Ce que cela dit du Nigeria et de l’Afrique de l’Ouest

La décision d’Abuja s’inscrit dans une tendance régionale plus large : face à la pression sur les finances publiques, plusieurs États d’Afrique de l’Ouest cherchent à mobiliser davantage de PPP, de concessions et de financements mixtes pour les infrastructures. Le Nigeria, première économie du continent en taille démographique, joue ici un rôle de laboratoire. Son choix compte donc au-delà de ses frontières.

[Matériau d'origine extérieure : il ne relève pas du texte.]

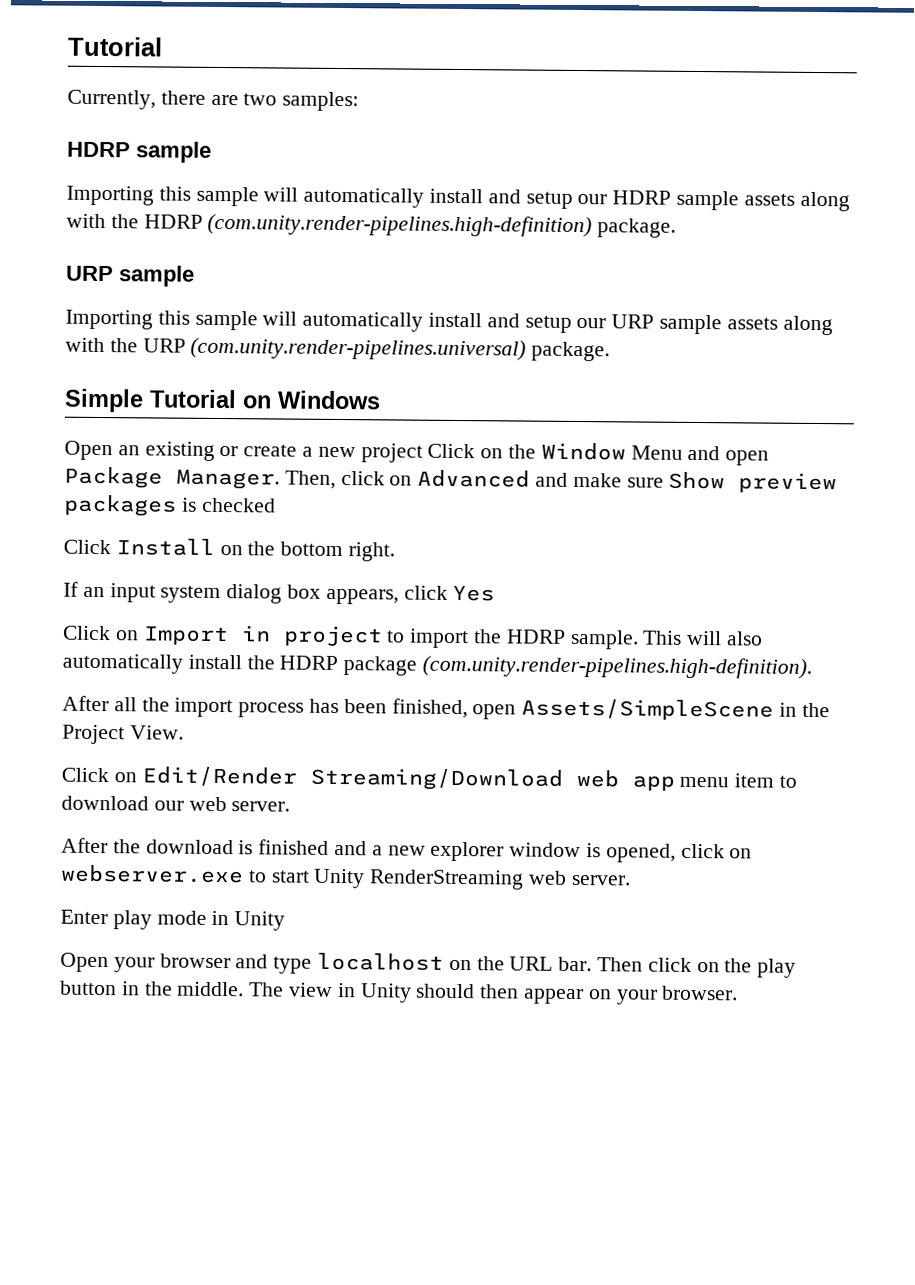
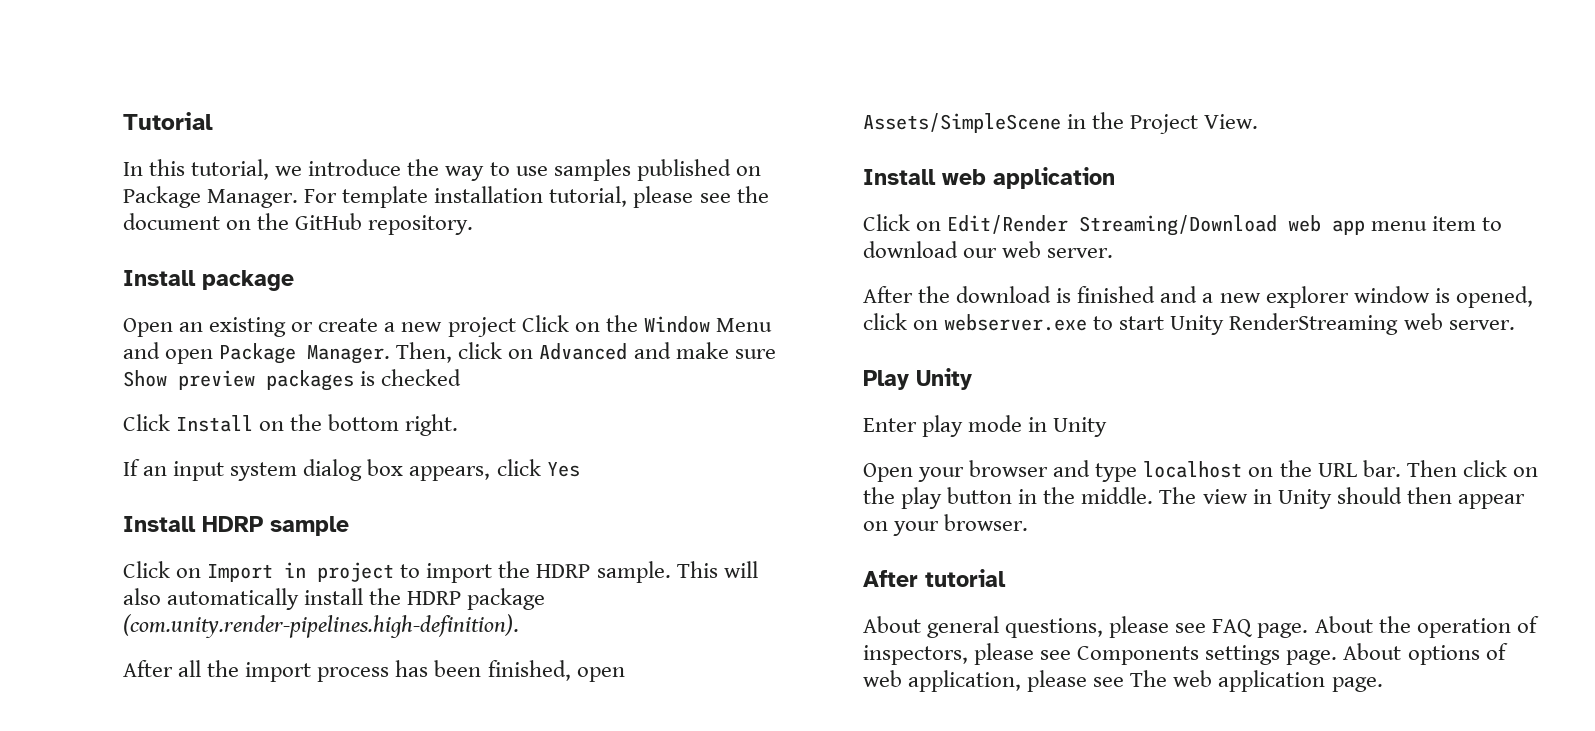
[67,89,360,112] [67,141,212,163] [66,185,850,212] [66,213,677,238] [66,265,195,287] [65,309,833,336] [65,337,611,362] [64,388,381,413] Currently, there are two samples: // HDRP sample // Importing this sample will automatically install and setup our HDRP sample assets along with the HDRP (com.unity.render-pipelines.high-definition) package. // URP sample // Importing this sample will automatically install and setup our URP sample assets along with the URP (com.unity.render-pipelines.universal) package. // Simple Tutorial on Windows -> [123,159,761,181] [123,186,769,208] [123,213,474,235] [123,270,294,291] In this tutorial, we introduce the way to use samples published on Package Manager. For template installation tutorial, please see the document on the GitHub repository. // Install package
(496, 593) none -> [123,516,349,536] // Install HDRP sample
(184, 732) none -> [863,167,1115,189] // Install web application
(631, 880) none -> [863,368,972,390] // Play Unity
(739, 993) none -> [863,569,1006,587] [863,616,1539,638] [863,643,1508,665] [863,670,1383,692] // After tutorial // About general questions, please see FAQ page. About the operation of inspectors, please see Components settings page. About options of web application, please see The web application page.

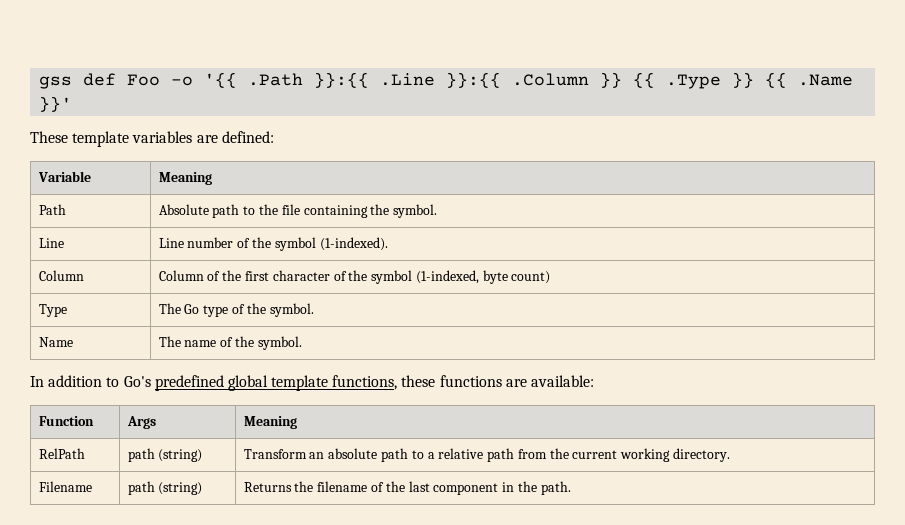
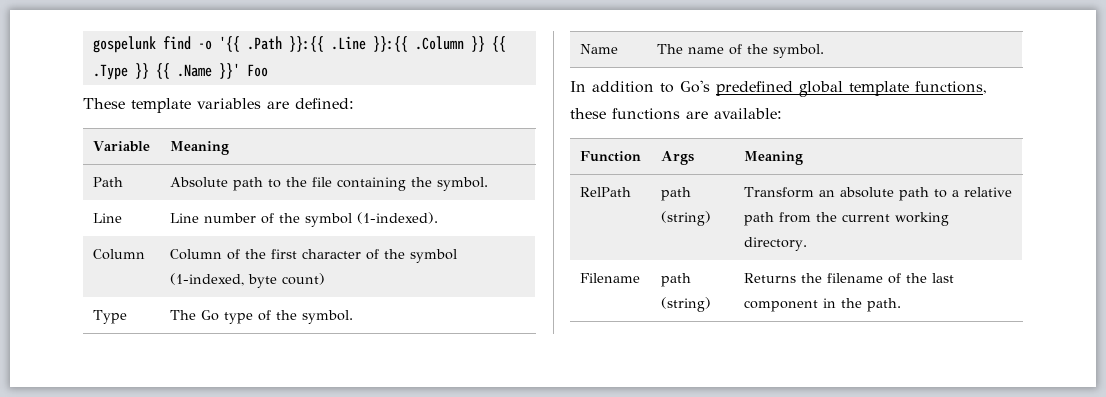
[39,73,161,89] gss def Foo -> [92,36,191,53] gospelunk find
(73, 104) none -> [246,64,268,77] Foo

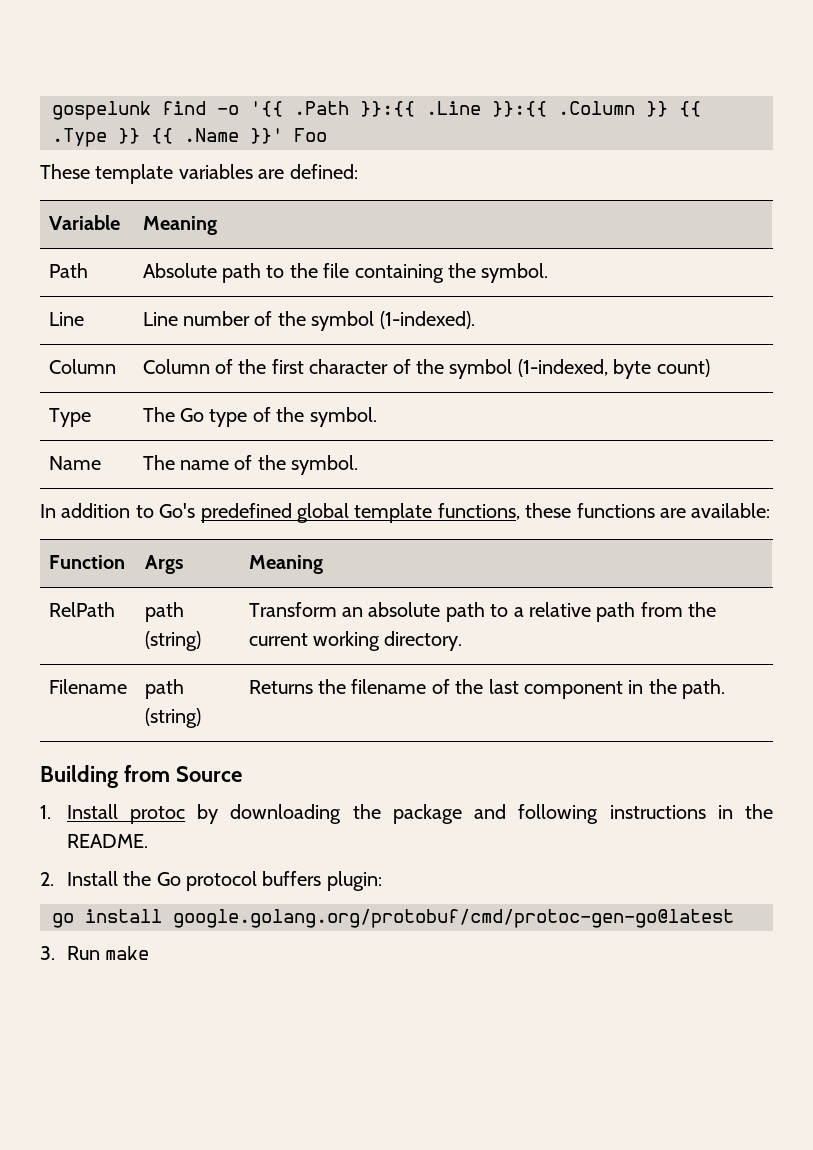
(901, 305) none -> [40,765,242,788] [40,804,774,824] [66,834,148,848] [40,871,382,891] [52,909,734,928] [40,946,150,960] // Building from Source // 1. Install protoc by downloading the package and following instructions in the README. // 2. Install the Go protocol buffers plugin: // go install google.golang.org/protobuf/cmd/protoc-gen-go@latest // 3. Run make

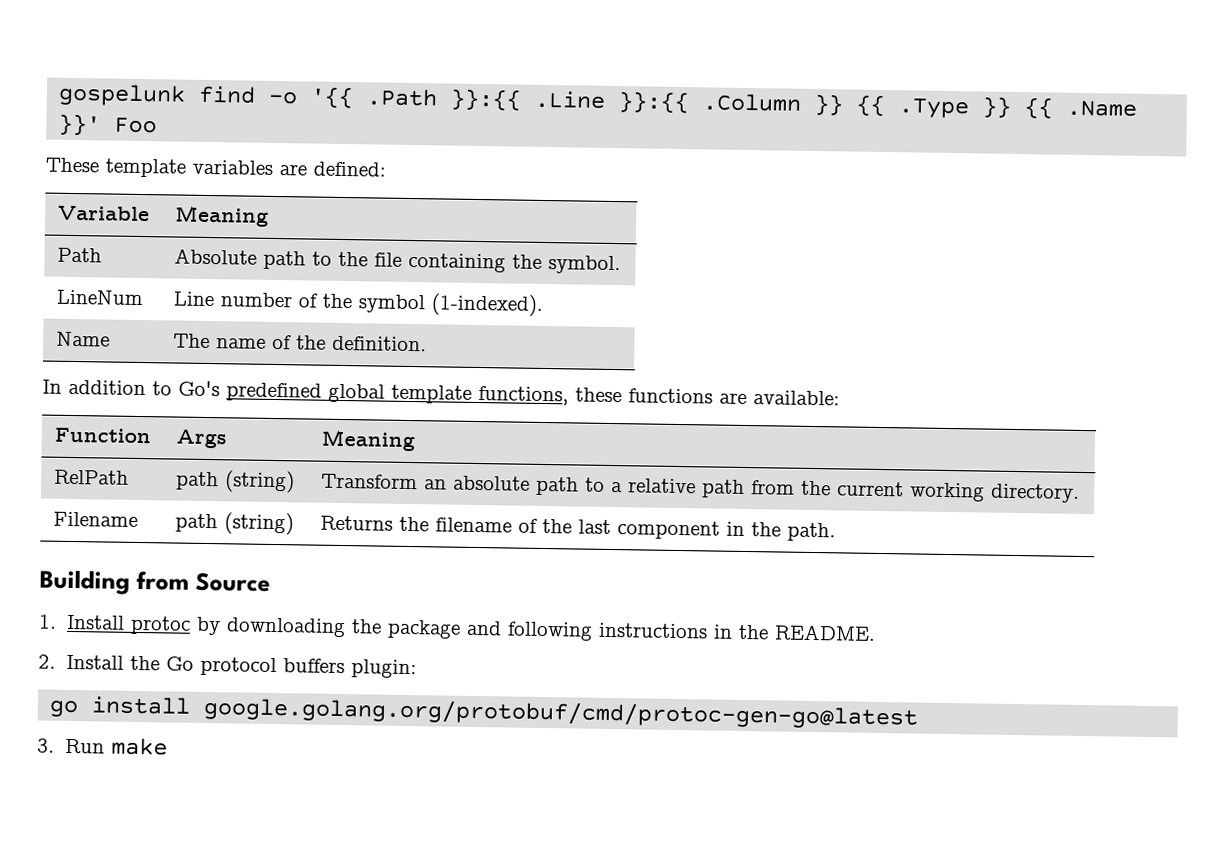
[48,312,84,326] Line -> [55,289,144,306] LineNum
[48,359,116,374] [142,359,710,379] [48,408,91,427] [142,407,377,427] // Column | Column of the first character of the symbol (1-indexed, byte count) // Type | The Go type of the symbol. -> (544, 305) none
[291,455,359,475] symbol. -> [331,335,427,352] definition.

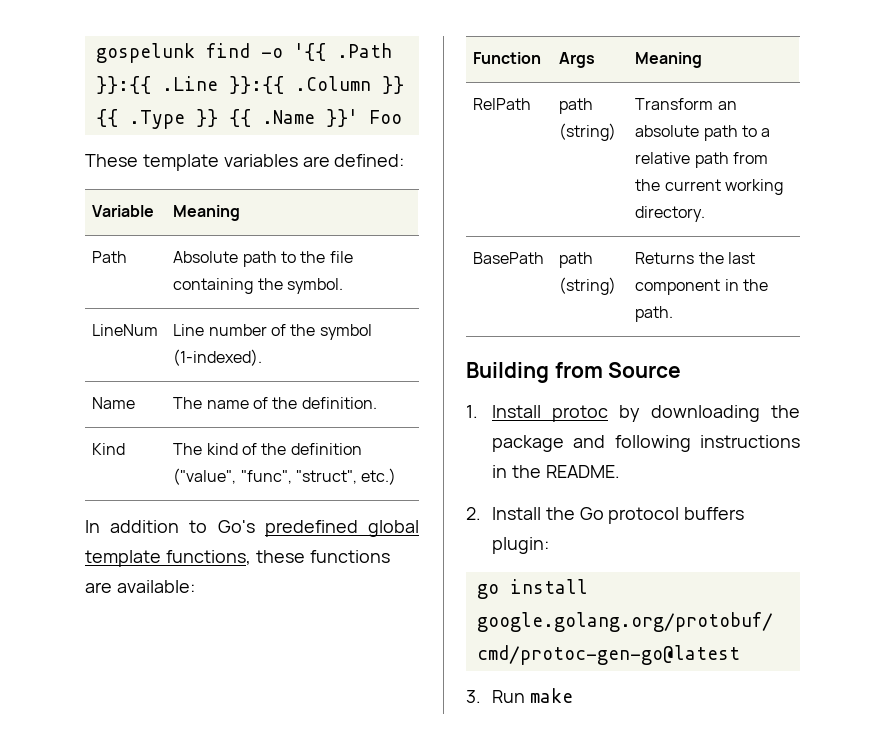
(427, 343) none -> [92,443,126,455] [173,443,362,455] [173,468,397,485] // Kind | The kind of the definition ("value", "func", "struct", etc.)
[52,511,138,527] Filename -> [473,252,545,264] BasePath
[434,517,572,534] filename of the -> (724, 258) none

Pour la CEDEAO, l’enjeu est direct. Des routes plus fiables sur les corridors nigérians facilitent les échanges avec le Niger, le Bénin, le Cameroun et le reste de la sous-région. À l’inverse, des axes dégradés entretiennent les surcoûts, les files de camions, les accidents et les pertes de marchandises. Le dossier routier nigérian reste donc à la fois un sujet national, un dossier de compétitivité ouest-africain et un test pour la capacité du continent à financer sa propre mobilité.

Reste une question décisive : la multiplication des annonces suffira-t-elle à faire baisser le retard d’exécution ? Le gouvernement fédéral affirme avoir lancé ou relancé plus de 2 700 kilomètres de routes et d’autoroutes dans plusieurs régions du pays. Mais la vraie mesure du succès se jouera sur trois points très concrets : la vitesse d’exécution, la qualité technique et la maintenance après livraison. C’est là que se décidera si le recours aux PPP devient un levier durable ou seulement un moyen de tenir le rythme des urgences.